Reclaiming Class: Women, Poverty, and the Promise of Higher Education in America, edited by Vivyan C. Adair and Sandra L. Dahlber (Temple University Press, 2003)

Through the essays of twelve female scholars, Reclaiming Class offers an analysis of the role class plays in American society and the contradiction of meritocracy. The authors, poor as children, followed the pathway of education to change their lives and become members of the scholastic world. Individually, they explore the philosophy of the welfare system and the potential to secure autonomy, while demonstrating through first-hand experiences the failures of the programs intended to reduce poverty and educational inequalities. The editors have divided Reclaiming Class into three parts: "Educators Remember," "On the Front Lines," and "Policy, Research, and Poor Women." The first section describes the memories of female academics who felt the veiled paradoxes of education while growing up. In the second segment, students present their experiences in higher education and point to ways that race and socio-economic stigmas prolong their poverty.
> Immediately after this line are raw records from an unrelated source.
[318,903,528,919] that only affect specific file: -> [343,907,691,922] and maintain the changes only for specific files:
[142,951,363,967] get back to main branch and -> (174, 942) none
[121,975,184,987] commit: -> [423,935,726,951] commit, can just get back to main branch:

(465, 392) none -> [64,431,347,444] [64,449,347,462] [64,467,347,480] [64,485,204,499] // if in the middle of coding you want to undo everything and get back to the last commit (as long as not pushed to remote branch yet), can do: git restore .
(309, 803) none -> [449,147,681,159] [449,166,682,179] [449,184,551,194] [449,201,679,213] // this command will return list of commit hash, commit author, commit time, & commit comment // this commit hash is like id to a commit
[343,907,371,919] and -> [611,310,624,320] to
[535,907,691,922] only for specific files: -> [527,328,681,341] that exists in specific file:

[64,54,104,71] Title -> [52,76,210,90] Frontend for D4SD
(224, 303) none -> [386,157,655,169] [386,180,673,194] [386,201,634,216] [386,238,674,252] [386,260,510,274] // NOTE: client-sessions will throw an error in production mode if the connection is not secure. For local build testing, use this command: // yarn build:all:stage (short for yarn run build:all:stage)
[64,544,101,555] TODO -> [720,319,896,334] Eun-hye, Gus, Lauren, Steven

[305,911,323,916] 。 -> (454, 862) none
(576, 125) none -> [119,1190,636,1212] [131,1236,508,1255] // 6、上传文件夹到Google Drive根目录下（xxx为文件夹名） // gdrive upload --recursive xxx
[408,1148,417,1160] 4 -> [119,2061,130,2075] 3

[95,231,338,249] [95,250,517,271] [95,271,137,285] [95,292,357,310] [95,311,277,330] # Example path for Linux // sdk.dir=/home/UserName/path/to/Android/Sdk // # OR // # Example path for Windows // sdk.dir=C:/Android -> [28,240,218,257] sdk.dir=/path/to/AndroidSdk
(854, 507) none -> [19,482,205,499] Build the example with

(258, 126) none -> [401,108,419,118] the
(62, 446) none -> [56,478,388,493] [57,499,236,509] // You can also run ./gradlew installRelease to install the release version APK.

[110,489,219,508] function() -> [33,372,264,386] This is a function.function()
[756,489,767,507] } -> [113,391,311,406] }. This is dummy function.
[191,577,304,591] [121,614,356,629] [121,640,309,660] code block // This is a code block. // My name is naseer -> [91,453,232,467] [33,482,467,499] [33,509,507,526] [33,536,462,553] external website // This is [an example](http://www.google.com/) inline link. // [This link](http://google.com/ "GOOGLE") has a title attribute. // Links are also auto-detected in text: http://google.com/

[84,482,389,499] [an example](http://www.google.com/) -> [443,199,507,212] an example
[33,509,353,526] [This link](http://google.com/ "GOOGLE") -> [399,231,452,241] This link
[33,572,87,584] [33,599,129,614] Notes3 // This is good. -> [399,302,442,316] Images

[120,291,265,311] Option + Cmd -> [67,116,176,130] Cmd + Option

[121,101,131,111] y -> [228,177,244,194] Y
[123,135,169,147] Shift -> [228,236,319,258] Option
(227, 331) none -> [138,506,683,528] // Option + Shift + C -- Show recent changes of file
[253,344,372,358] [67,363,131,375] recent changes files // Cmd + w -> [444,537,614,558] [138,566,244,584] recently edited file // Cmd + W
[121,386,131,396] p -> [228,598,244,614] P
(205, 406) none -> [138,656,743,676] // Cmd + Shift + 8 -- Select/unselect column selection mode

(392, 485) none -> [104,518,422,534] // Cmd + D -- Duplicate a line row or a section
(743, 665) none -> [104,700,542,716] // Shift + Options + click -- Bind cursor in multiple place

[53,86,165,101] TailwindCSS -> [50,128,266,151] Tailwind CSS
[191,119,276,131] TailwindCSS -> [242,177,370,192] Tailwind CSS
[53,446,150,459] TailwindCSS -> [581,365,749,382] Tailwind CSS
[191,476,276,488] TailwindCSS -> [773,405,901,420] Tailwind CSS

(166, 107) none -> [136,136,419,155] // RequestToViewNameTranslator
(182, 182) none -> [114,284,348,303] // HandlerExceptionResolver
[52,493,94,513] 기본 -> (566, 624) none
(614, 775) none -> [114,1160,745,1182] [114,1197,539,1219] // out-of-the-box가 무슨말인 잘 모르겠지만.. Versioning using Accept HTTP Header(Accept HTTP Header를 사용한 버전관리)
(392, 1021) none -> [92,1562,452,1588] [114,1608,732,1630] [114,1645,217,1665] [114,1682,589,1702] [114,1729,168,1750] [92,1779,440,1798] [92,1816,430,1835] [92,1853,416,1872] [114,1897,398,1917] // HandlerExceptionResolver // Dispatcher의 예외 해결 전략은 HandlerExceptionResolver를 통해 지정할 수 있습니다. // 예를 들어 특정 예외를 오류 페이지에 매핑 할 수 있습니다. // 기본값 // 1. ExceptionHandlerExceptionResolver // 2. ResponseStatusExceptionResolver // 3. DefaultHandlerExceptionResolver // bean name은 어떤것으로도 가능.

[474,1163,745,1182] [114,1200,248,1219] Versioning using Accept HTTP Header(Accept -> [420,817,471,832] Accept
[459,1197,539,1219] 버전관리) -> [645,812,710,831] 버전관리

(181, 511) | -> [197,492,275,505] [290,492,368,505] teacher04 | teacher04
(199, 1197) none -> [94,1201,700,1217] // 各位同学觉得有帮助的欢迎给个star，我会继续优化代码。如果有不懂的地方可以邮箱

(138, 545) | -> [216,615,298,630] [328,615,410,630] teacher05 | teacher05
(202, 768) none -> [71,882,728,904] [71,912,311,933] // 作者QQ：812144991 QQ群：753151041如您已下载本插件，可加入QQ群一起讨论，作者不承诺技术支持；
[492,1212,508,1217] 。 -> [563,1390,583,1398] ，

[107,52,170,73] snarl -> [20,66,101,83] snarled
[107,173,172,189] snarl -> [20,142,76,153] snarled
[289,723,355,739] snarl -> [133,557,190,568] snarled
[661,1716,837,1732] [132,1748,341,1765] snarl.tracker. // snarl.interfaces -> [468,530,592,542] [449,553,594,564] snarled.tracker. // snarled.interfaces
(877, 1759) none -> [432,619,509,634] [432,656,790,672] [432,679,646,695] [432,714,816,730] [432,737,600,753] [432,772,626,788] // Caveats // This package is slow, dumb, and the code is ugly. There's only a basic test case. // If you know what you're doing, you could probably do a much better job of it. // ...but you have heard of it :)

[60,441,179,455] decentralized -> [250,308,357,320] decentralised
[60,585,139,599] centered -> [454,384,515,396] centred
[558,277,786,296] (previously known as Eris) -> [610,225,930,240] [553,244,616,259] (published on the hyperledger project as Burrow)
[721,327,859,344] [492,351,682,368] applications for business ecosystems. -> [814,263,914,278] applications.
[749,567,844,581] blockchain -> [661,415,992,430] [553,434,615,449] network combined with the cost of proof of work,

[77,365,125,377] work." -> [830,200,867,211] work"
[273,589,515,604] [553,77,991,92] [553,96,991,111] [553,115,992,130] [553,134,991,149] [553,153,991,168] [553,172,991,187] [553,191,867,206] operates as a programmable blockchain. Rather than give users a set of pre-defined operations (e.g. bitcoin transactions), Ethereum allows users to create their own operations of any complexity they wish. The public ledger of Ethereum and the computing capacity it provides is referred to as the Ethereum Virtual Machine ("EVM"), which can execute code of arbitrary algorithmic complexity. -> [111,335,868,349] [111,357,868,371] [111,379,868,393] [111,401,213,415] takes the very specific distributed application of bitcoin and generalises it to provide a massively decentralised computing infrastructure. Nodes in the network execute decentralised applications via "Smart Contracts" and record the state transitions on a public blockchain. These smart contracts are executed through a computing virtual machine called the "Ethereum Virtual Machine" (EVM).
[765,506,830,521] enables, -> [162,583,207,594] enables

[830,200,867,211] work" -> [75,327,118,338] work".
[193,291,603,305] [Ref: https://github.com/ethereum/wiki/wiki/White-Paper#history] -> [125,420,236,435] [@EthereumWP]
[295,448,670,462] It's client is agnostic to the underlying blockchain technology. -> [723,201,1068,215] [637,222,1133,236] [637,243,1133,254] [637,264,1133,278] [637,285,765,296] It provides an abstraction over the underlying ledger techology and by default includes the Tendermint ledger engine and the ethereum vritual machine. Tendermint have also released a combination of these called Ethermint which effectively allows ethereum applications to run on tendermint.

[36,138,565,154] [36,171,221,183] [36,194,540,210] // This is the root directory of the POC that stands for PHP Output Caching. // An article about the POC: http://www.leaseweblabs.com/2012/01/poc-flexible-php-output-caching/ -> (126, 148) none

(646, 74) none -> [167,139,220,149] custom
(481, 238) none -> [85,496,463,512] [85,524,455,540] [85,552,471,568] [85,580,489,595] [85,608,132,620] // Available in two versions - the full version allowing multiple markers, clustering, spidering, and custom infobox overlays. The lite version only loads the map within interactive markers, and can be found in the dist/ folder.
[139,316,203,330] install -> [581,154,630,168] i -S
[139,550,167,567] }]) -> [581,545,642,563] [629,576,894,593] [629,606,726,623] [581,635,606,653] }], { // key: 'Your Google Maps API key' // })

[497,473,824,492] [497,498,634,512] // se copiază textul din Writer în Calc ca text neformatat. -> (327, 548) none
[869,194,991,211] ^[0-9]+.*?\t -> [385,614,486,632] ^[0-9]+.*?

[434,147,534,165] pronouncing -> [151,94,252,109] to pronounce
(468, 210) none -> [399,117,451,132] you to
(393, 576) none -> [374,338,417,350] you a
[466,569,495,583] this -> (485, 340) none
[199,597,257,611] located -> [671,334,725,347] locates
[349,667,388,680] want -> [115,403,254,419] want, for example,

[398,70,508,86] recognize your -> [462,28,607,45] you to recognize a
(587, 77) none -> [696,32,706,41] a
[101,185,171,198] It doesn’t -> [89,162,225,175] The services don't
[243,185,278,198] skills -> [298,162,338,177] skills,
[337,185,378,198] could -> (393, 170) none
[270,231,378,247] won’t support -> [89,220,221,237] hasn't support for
The final group of essays presents a look at welfare and financial aid guidelines through the eyes of those who are most affected by them. Collectively, these essays present a combination of personal, theoretical, and analytical approaches to understanding and evaluating higher education policies. $22.95 paper. (Temple University Press, 1601 N. Broad Street, USB 305, Philadelphia, PA 19122-6099; www.temple.edu/tempress)


Women's Studies Cover


Built to Win: The Female Athlete as Cultural Icon, Leslie Heywood and Shari L. Dworkin (University of Minnesota Press, 2003)

Over the past decade, the image of the powerful and capable female athlete has pervaded popular culture in the United States. Through films, ad campaigns, and interviews with elementary and high school-age boys and girls, Heywood and Dworkin examine contemporary perceptions of the female athlete. They also examine the cultural climate of the 1990s that encouraged the popularization of female sports figures after so many decades of invisibility in the twentieth century. Built to Win goes beyond simply explaining the emergence of the female athlete. It considers what sport's impact will be on women's self-image and perceptions of femininity and whether the respect and admiration of female athletes will positively affect the way gender and influence are created and perceived. $19.95 paper. (University of Minnesota Press, 111 Third Avenue South, Suite 290. Minneapolis, MN 55401-2520; www.upress.umn.edu)



Diaries cover

Prozac on the Couch: Prescribing Gender in the Era of Wonder Drugs, Jonathan Michel Metzl (Duke University Press, 2003)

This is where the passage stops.